With the White House claiming it was on top of the global terror threat, the oversized-type front-page headline in the weekend Financial Times suggested a different story.
It read: “Yemen terror summit called.”
The lead paragraph reported: “Western governments have convened a top-level meeting for this month to discuss strategies to counter Yemen’s growing role as a recruitment base for terrorists in the wake of last week’s failed attack on a U.S.-bound airliner.”
Good move, if overdue. As most of the world knows by now, Yemen has emerged as a new safe house for al Qaeda operations. The terror sponsor trained the would-be Christmas Day bomber there. Among those who helped confirm the young zealot in his radical faith was the same now-Yemen-based cleric who apparently recruited the Fort Hood shooter. The Yemeni government lacks control over much of its own territory and is so unstable that many wonder if it might not be vulnerable to an al Qaeda takeover. And as Yemen sits at the entrance to a major chokepoint in global trade, the Red Sea, the major industrialized nations all have a stake in stopping the al Qaeda advance there.
So the summit is a good idea, exactly in keeping with president’s call for global cooperation in the anti-terror effort. The only problem is the United States did not call this summit. The United Kingdom did.
Perhaps there is a deep game going on here. But the president did not mention the summit in his weekend address, which was devoted to the terror challenge. As of Sunday afternoon, no hint of it had appeared on the White House or State Department websites. The FT story suggests no U.S. involvement, at least in a leadership capacity.
The British government may be working closely with the U.S. government on summit planning, of course. Washington may be deferring to London for the making of public announcements – the U.S.-U.K. long-standing “special relationship” in action once more.
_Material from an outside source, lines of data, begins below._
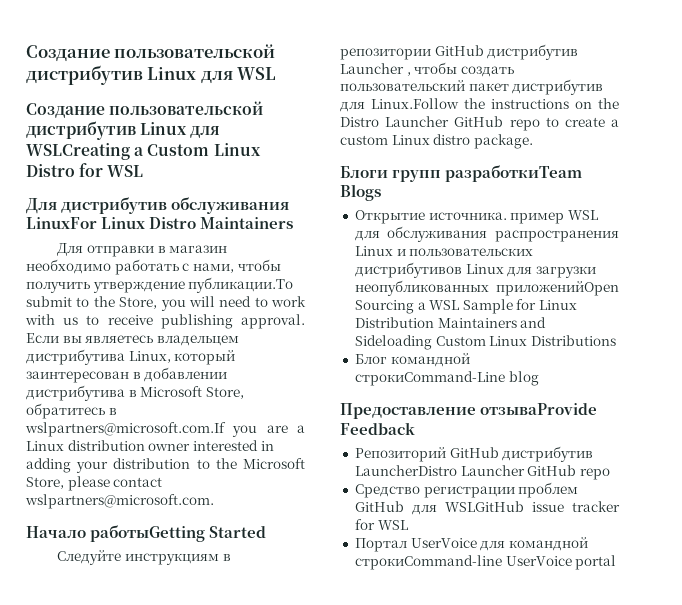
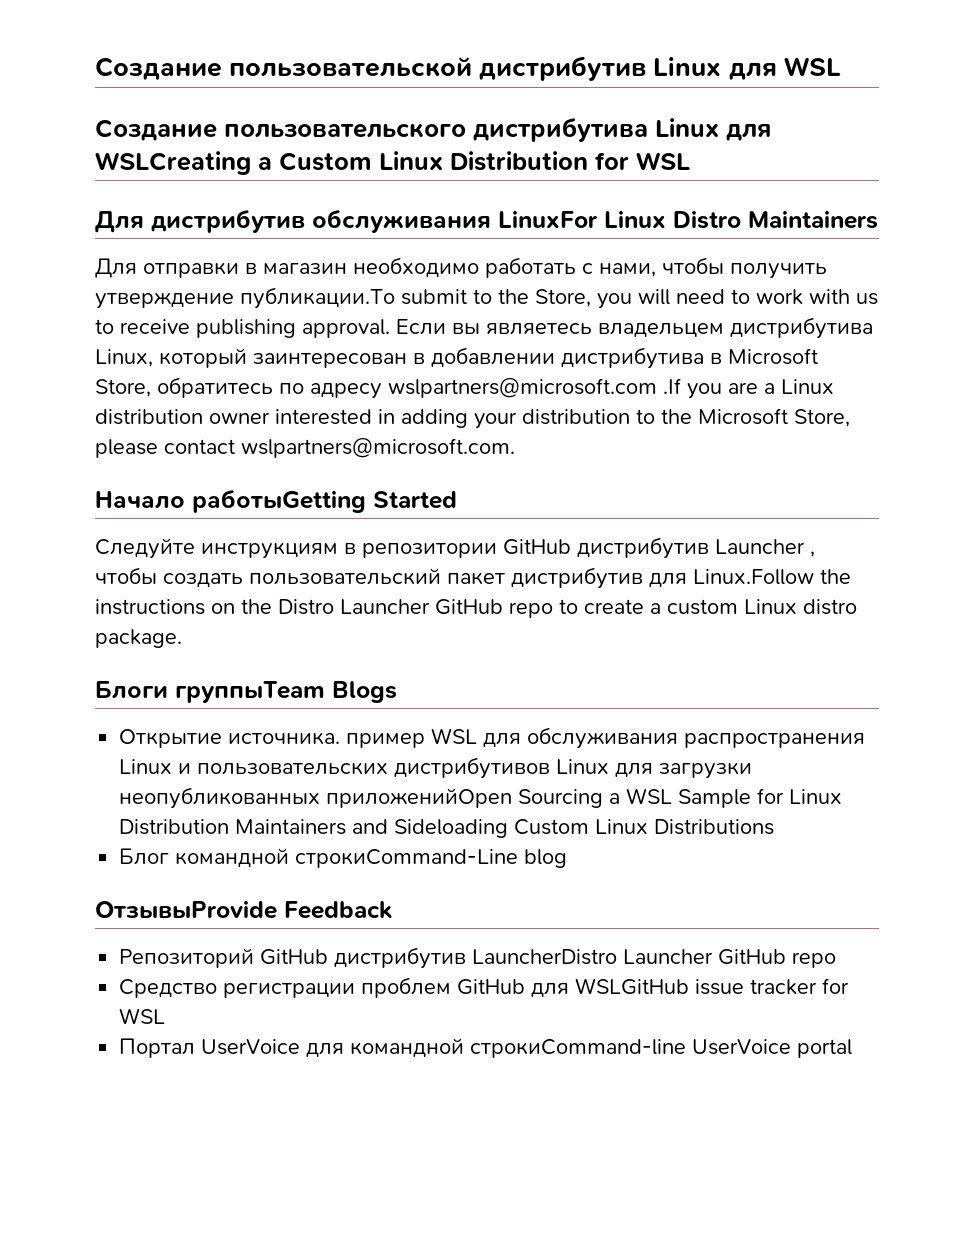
- Создание пользовательской дистрибутив Linux для WSLCreating a Custom Linux Distro for WSL
+ Создание пользовательского дистрибутива Linux для WSLCreating a Custom Linux Distribution for WSL
- Если вы являетесь владельцем дистрибутива Linux, который заинтересован в добавлении дистрибутива в Microsoft Store, обратитесь в wslpartners@microsoft.com.If you are a Linux distribution owner interested in adding your distribution to the Microsoft Store, please contact wslpartners@microsoft.com.
+ Если вы являетесь владельцем дистрибутива Linux, который заинтересован в добавлении дистрибутива в Microsoft Store, обратитесь по адресу wslpartners@microsoft.com .If you are a Linux distribution owner interested in adding your distribution to the Microsoft Store, please contact wslpartners@microsoft.com.
- Блоги групп разработкиTeam Blogs
+ Блоги группыTeam Blogs
- Предоставление отзываProvide Feedback
+ ОтзывыProvide Feedback

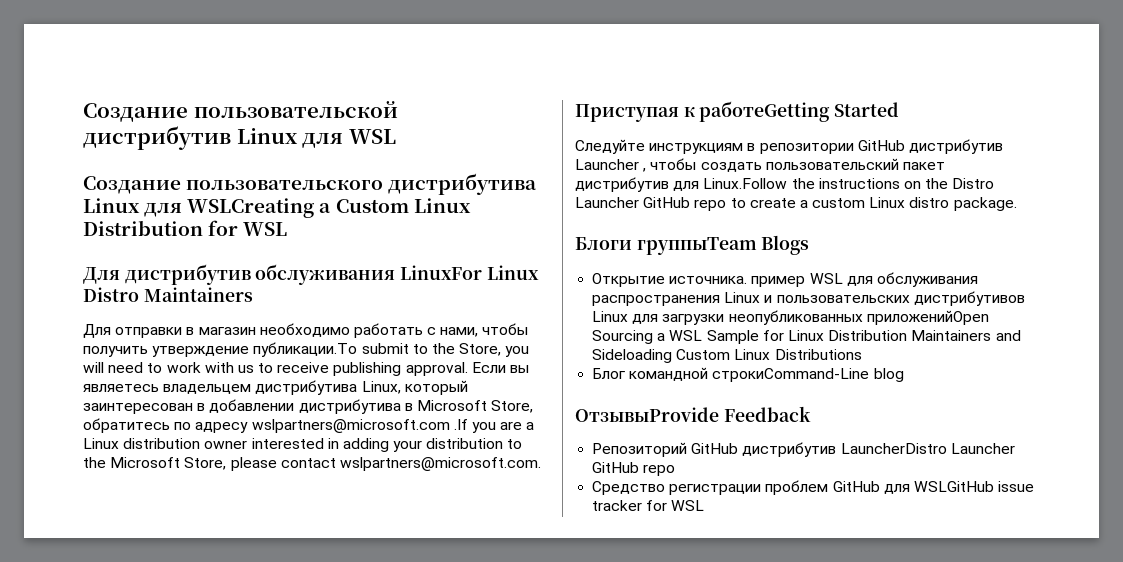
- Начало работыGetting Started
+ Приступая к работеGetting Started
- Портал UserVoice для командной строкиCommand-line UserVoice portal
Except that the Obama Administration has made a point of snubbing the Prime Minister Gordon Brown and his government every chance it gets, including such gratuitous and diplomatically incomprehensible slights as returning a bust of Winston Churchill that the British government had leant to the White House as a statement of solidarity following the 2001 attacks.
Instead of marshalling nations to drive the terrorists from their latest lair, the administration devoted the weekend to insisting that the American people should consider the Christmastide breakdown of defenses against airline bombers no big deal. As the White House’s counter-terror point man, John Brennan, told Meet The Press (and in similar words most of the other Sunday talk shows), “Every other day the system has worked this year.”
Al Qaeda had a different take. In their statement claiming credit for the bungled Christmas attack, the terror network crowed that they had “dealt a huge blow to the myth of American and global intelligence services and showed how fragile its structure is.”
This administration seems to have made a practice of not listening to anything it finds inconvenient to hear. But for once they should remove their iPod plugs from their ears and catch the beat of something other than rhapsodies to themselves and their top man.
The shift from the Bush forward strategy against the terror threat – what that administration called the Global War on Terror – to a more passive, law enforcement oriented approach is a strategy for catastrophe. It means that we are depending on the intelligence services always getting it right, and, as the al Qaeda statement so helpfully points out, that is too much to ask of them.
It isn’t just that our spies and analysts missed the 9/11 attack, or that they found non-existent weapons of mass destruction in Iraq. Forget that in the Cold War they didn’t see the fall of the Soviet Union coming, or that, earlier, they didn’t know the Soviets were putting missiles in Cuba until they were there, or that they didn’t anticipate the building of the Berlin Wall, or that the first Soviet atomic explosion completely surprised them. No, failures of our modern intelligence agencies go back to the birth of those agencies in the Second World War. As America’s senior commander, George C. Marshall, told interviewers a decade after the war, the intelligence services “let me down every time in everything. They never told me what I needed to know.”
The point here is not to dump on the CIA, DIA, NSA, or any of the other U.S. spy bureaucracies. It is to acknowledge that, as dedicated and sophisticated as their people may be, these institutions have limits – severe limits – in what they are capable of doing. The administration’s shift away from a forward strategy (excepting, for the time being at least, in Afghanistan) to a Fortress-America-style wait-until-they-see-the-whites-of-their-eyes-so-we-can-arrest-them strategy makes the nation too vulnerable to the intelligence community’s inherent weaknesses.
As we enter the new year, the nation will be safer if the administration puts aside its breathtakingly inappropriate grudge against the British and its contempt for all things associated with its predecessor, acknowledges we are in a global war against terror networks, and from Gitmo to Iraq to Afghanistan to Yemen acts as though it means to win. In 2009 it passed through infancy and adolescence. In 2010 the nation needs the administration to grow up.